§ YOUR GOAL:
Leave out the pictures and return every entry exactly as it appears.

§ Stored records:
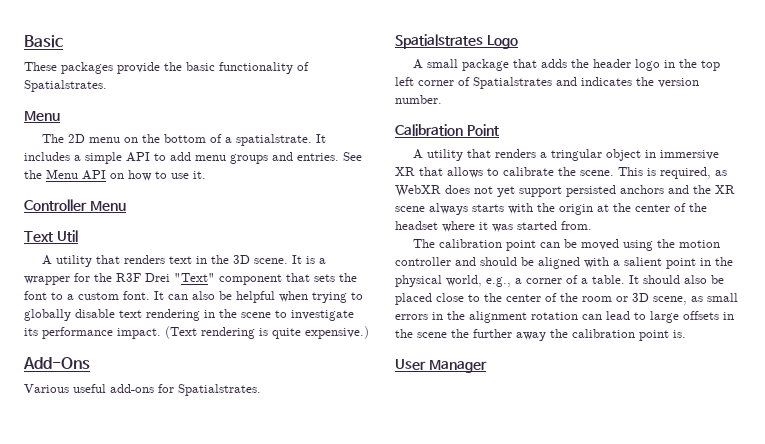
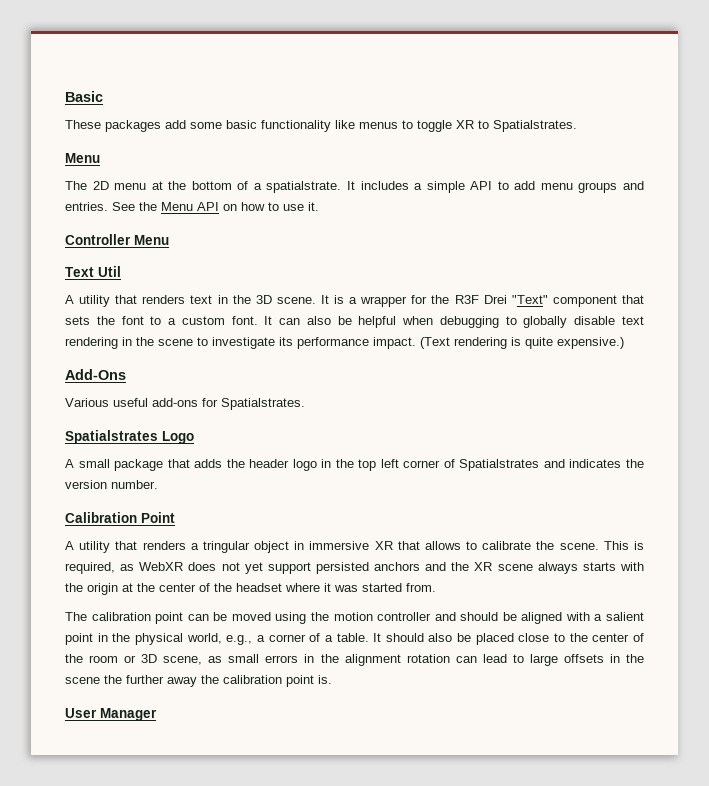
- These packages provide the basic functionality of Spatialstrates.
+ These packages add some basic functionality like menus to toggle XR to Spatialstrates.
- The 2D menu on the bottom of a spatialstrate.
+ The 2D menu at the bottom of a spatialstrate.
- It can also be helpful when trying to globally disable text rendering in the scene to investigate its performance impact.
+ It can also be helpful when debugging to globally disable text rendering in the scene to investigate its performance impact.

§ TASK RESULT:
- These packages provide the basic functionality of Spatialstrates.
+ These packages add some basic functionality like menus to toggle XR to Spatialstrates.
- The 2D menu on the bottom of a spatialstrate.
+ The 2D menu at the bottom of a spatialstrate.
- It can also be helpful when trying to globally disable text rendering in the scene to investigate its performance impact.
+ It can also be helpful when debugging to globally disable text rendering in the scene to investigate its performance impact.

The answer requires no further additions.